Mutability, scope, and separation of concerns in library code

By: Julia on μβ

Re-posted from: https://matbesancon.xyz/post/2021-12-11-mutability-library/

It has been about a year since I joined the Zuse Institute
to work on optimization methods and computation.
One of the key projects of the first half of 2021 has been on building up
FrankWolfe.jl,
a framework for nonlinear optimization in Julia using Frank-Wolfe
methods. You can find a paper introducing the package here.
This was an opportunity to experiment with different design choices
for efficient, scalable, and flexible optimization tools
while keeping the code simple to read and close to the algorithms.

I will list down a few roads we went on, experimenting what reads and works best to achieve these goals.

Table of Contents

No mutability

Probably the simplest pattern to follow. It is also a good one when
the created objects are light, ideally stack-allocated.
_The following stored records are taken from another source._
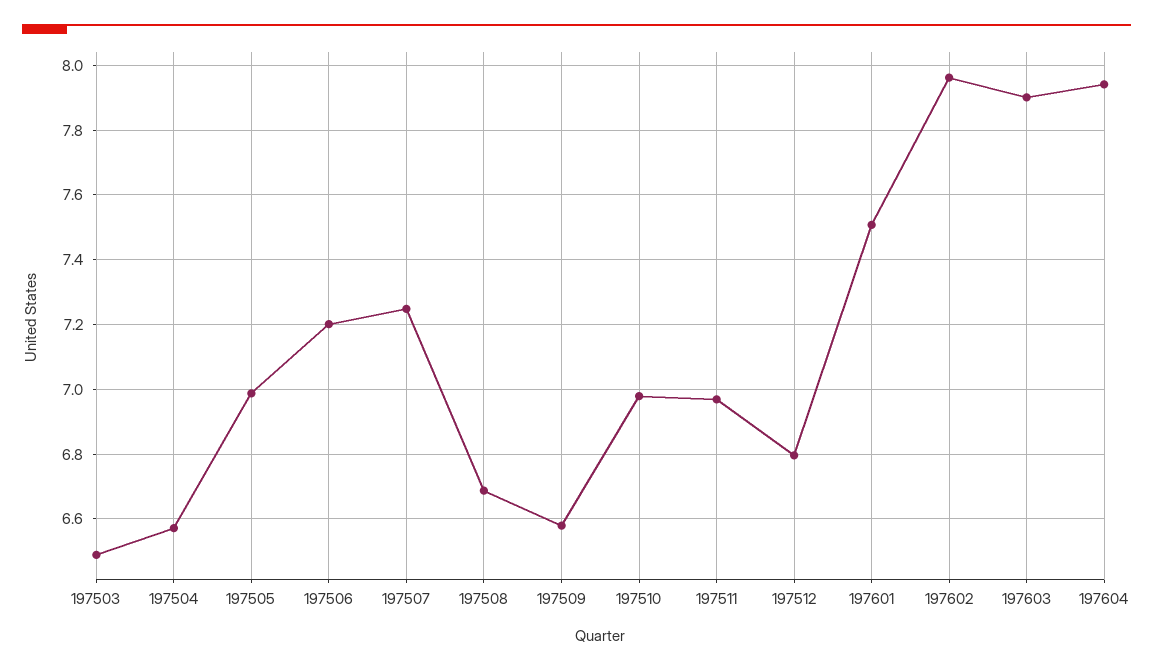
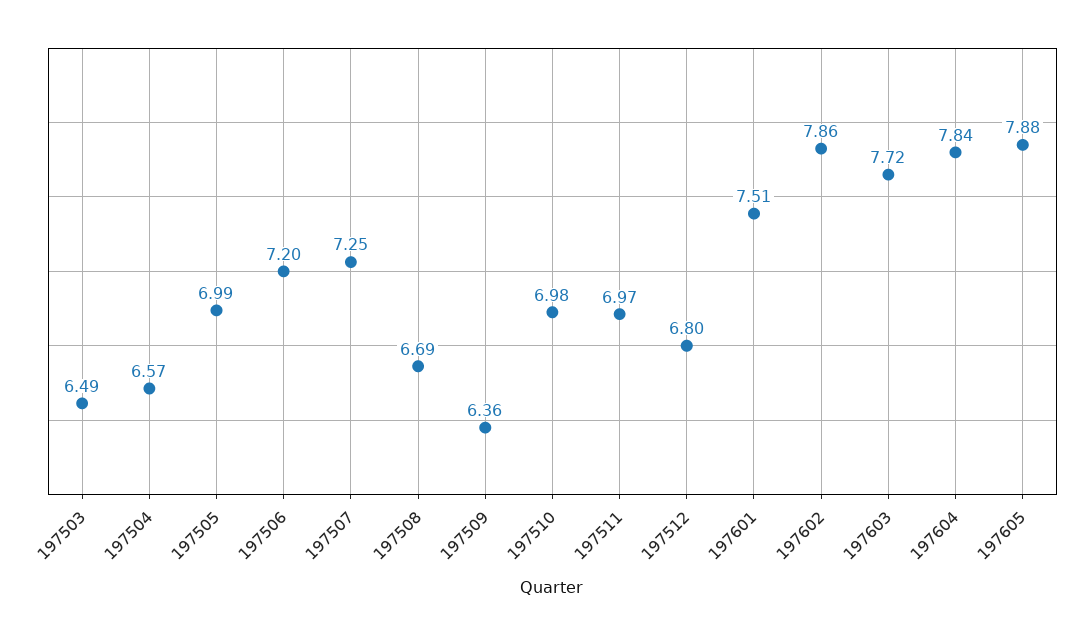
197509: 6.58 -> 6.36
197602: 7.96 -> 7.86
197603: 7.9 -> 7.72
197604: 7.94 -> 7.84
197605: none -> 7.88

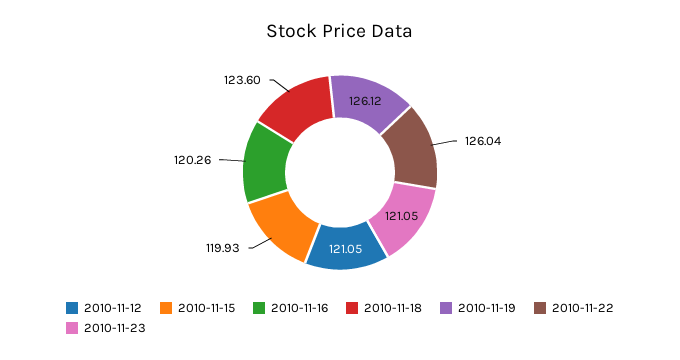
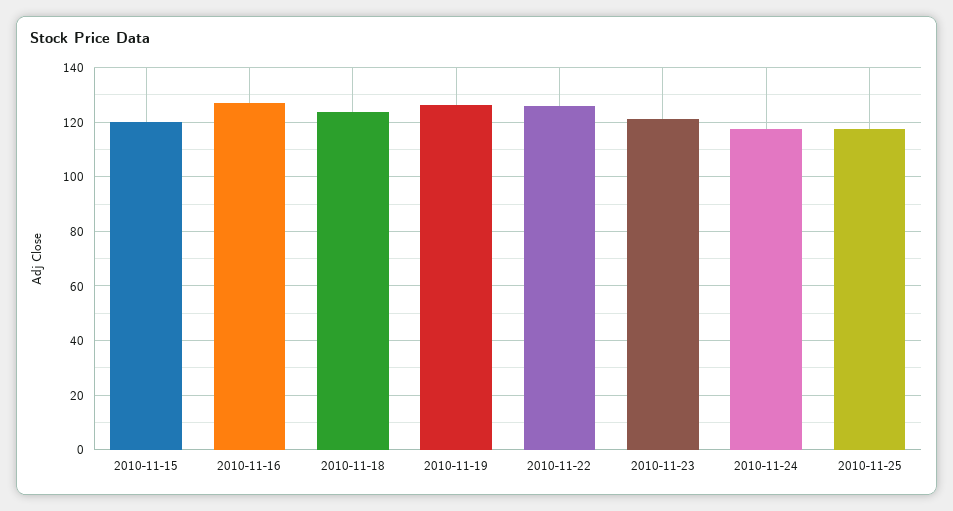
2010-11-12: 121.05 -> none
2010-11-16: 120.26 -> 127.5
2010-11-24: none -> 117.5
2010-11-25: none -> 117.5

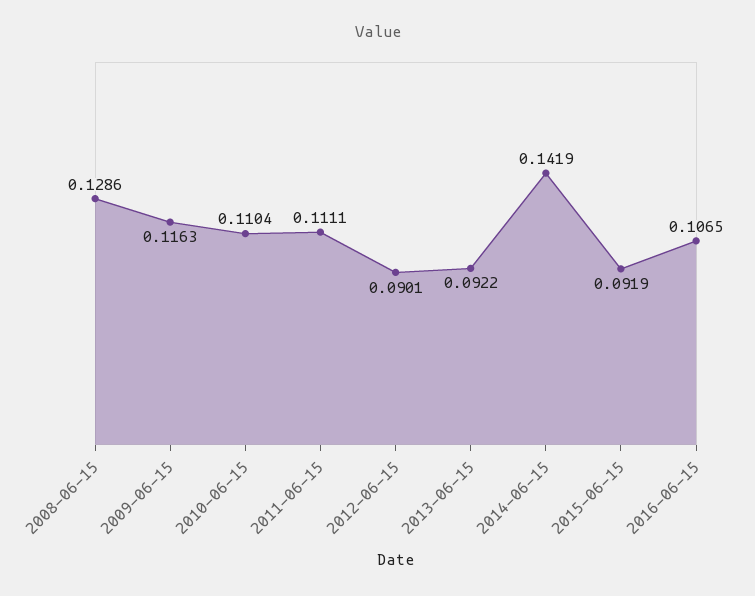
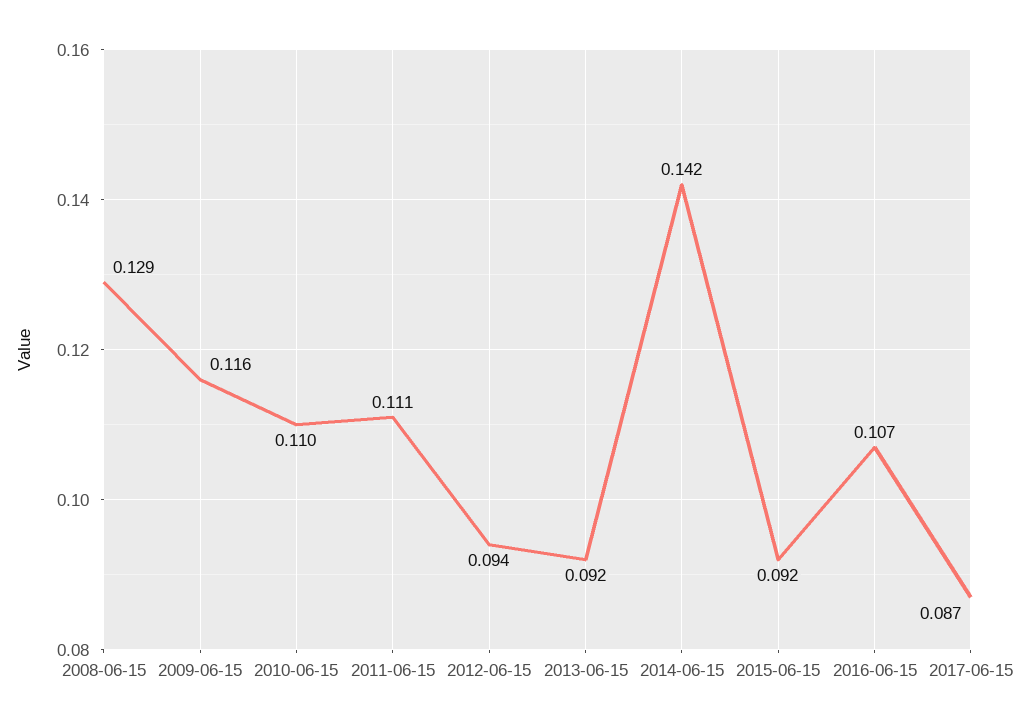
2012-06-15: 0.0901 -> 0.094
2017-06-15: none -> 0.087

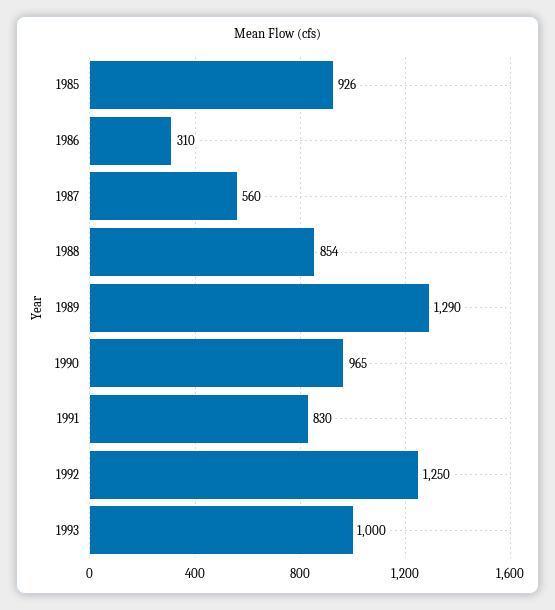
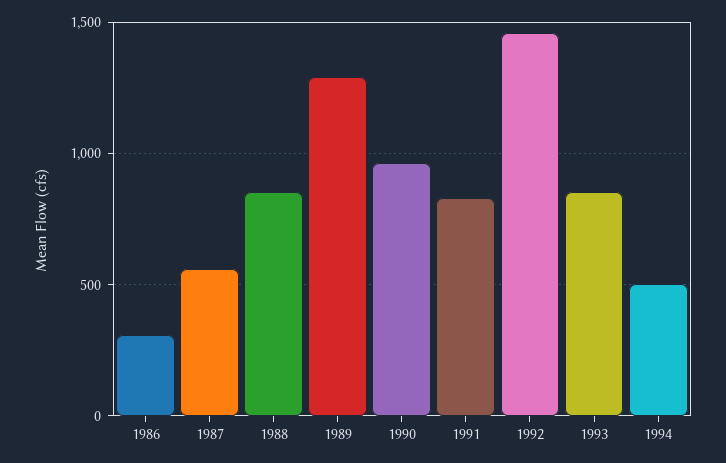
1985: 926 -> none
1992: 1250 -> 1450
1993: 1000 -> 850
1994: none -> 500

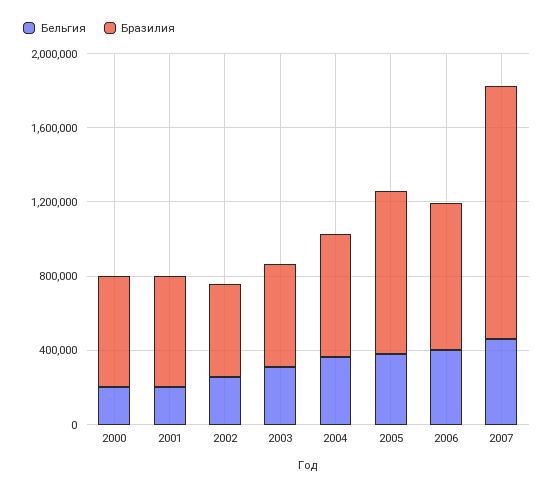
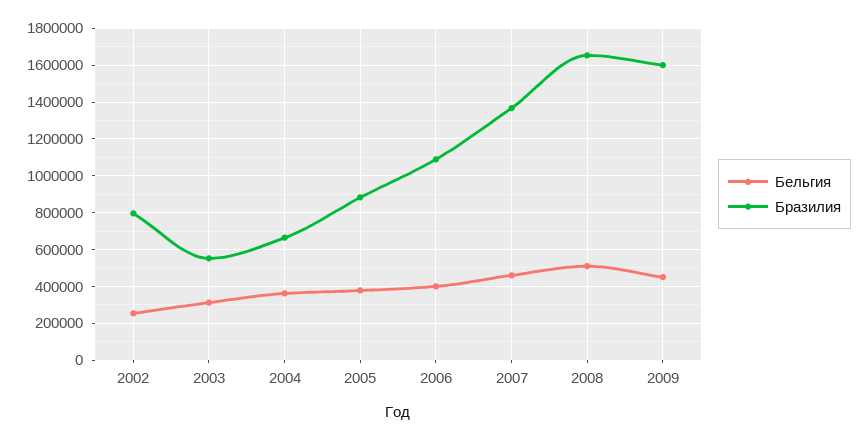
Бельгия, 2000: 200000 -> none
Бразилия, 2000: 600000 -> none
Бельгия, 2001: 200000 -> none
Бразилия, 2001: 600000 -> none
Бразилия, 2002: 500000 -> 800000
Бразилия, 2006: 800000 -> 1100000
Бельгия, 2008: none -> 500000
Бразилия, 2008: none -> 1650000
Бельгия, 2009: none -> 450000
Бразилия, 2009: none -> 1600000

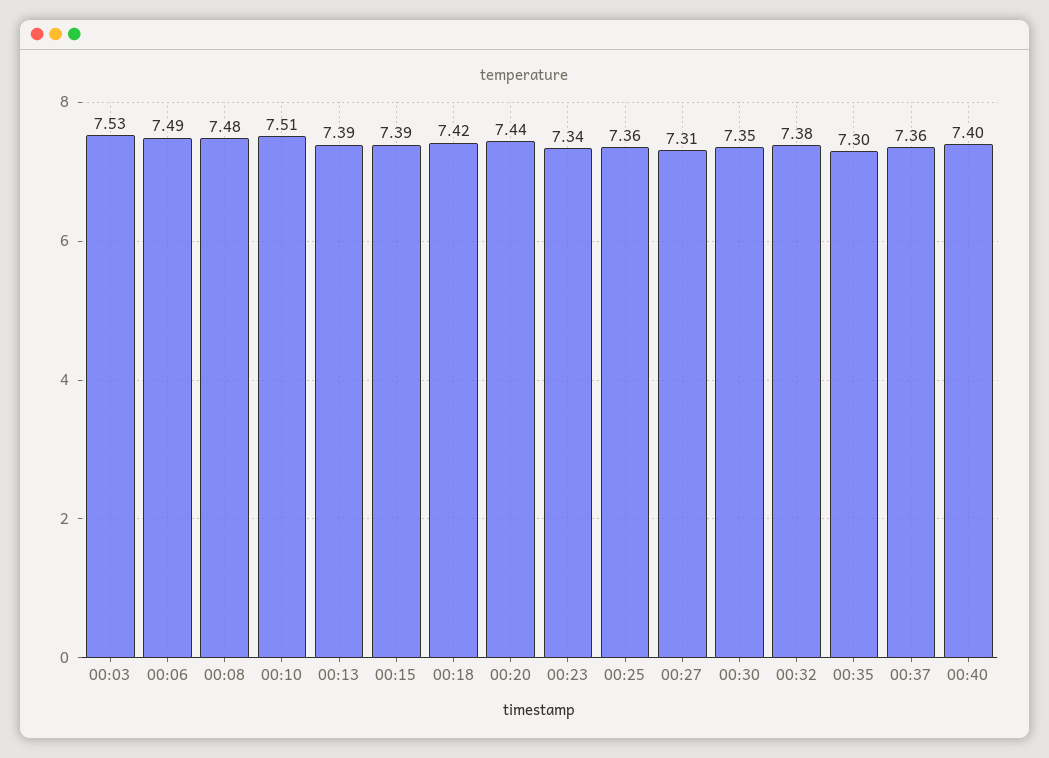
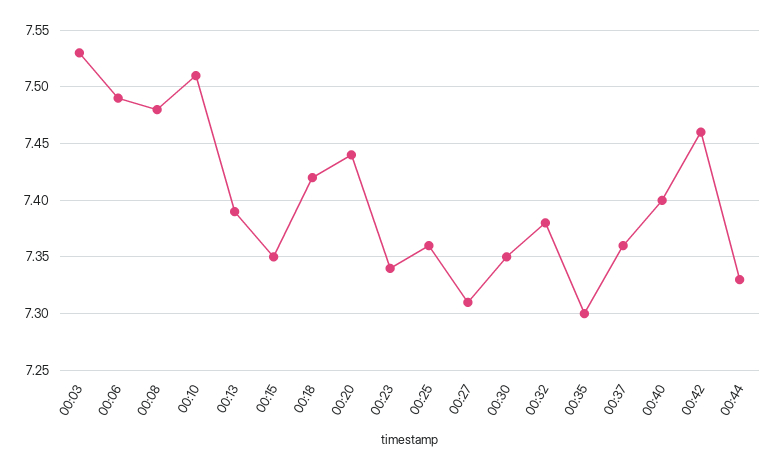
00:15: 7.39 -> 7.35
00:42: none -> 7.46
00:44: none -> 7.33

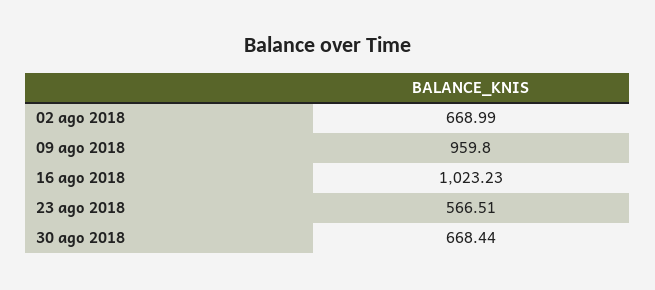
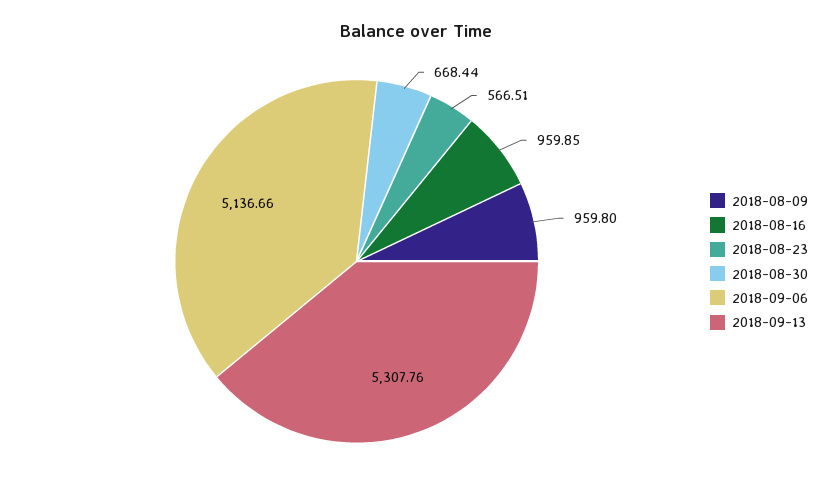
02 ago 2018: 668.99 -> none
16 ago 2018: 1023.23 -> 959.85
2018-09-06: none -> 5136.66
2018-09-13: none -> 5307.76

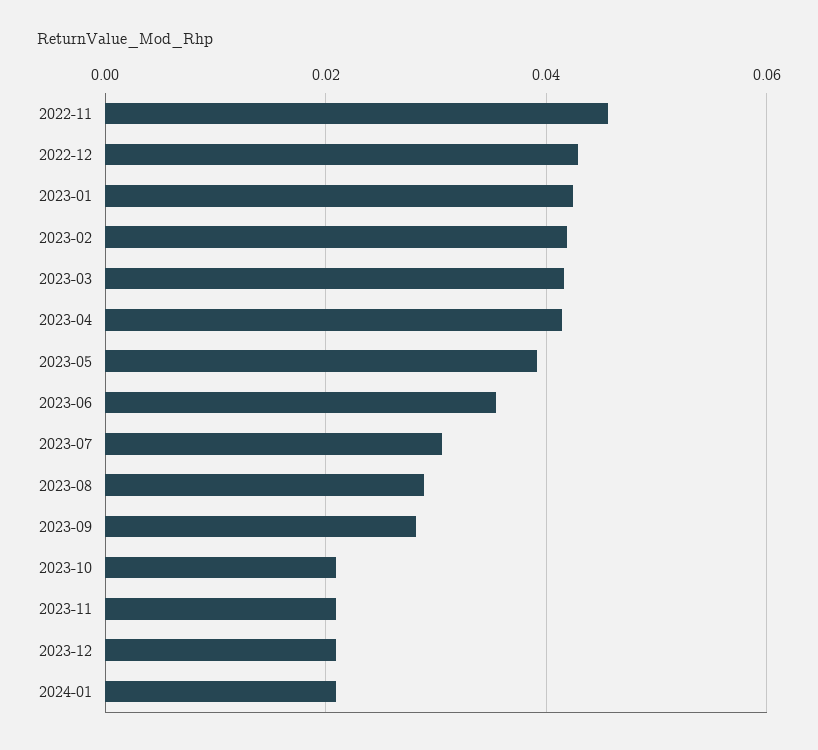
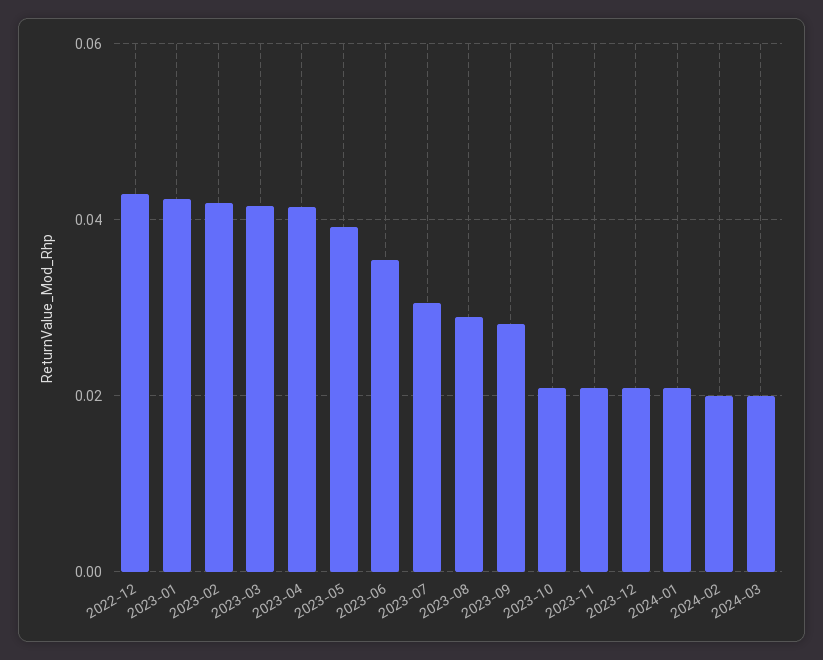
2022-11: 0.046 -> none
2024-02: none -> 0.02
2024-03: none -> 0.02

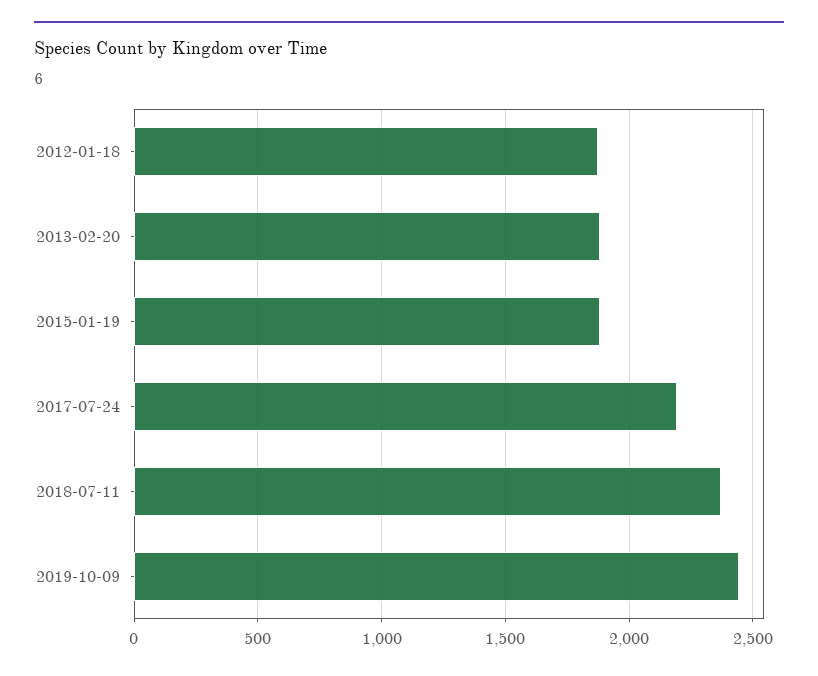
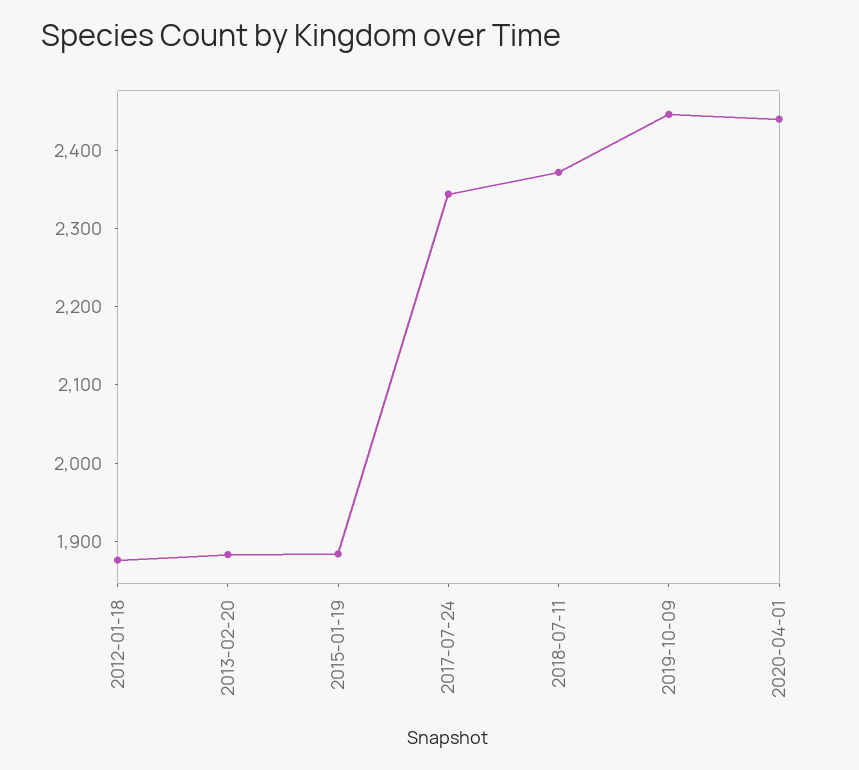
2017-07-24: 2200 -> 2340
2020-04-01: none -> 2440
This is typically the code you would write to get the leanest version
of the Frank-Wolfe algorithm:

x = initialize(feasible_set)
while !terminated
    direction = grad(x)
    v = compute_extreme_point(feasible_set, direction)
    γ = find_stepsize(stepsize_strategy, x, v)
    x = x + γ * (v - x)
    terminated = check_termination(x)
end

This program is highly generic, users can define their own
grad function, and typically implement
compute_extreme_point and find_stepsize methods for their custom
feasible set and step size strategy types.
If you push it further, you can use a custom abstract vector type
for x and v.
Not a vector in the programming sense, you can use weird vector spaces
as long as addition and scaling are defined.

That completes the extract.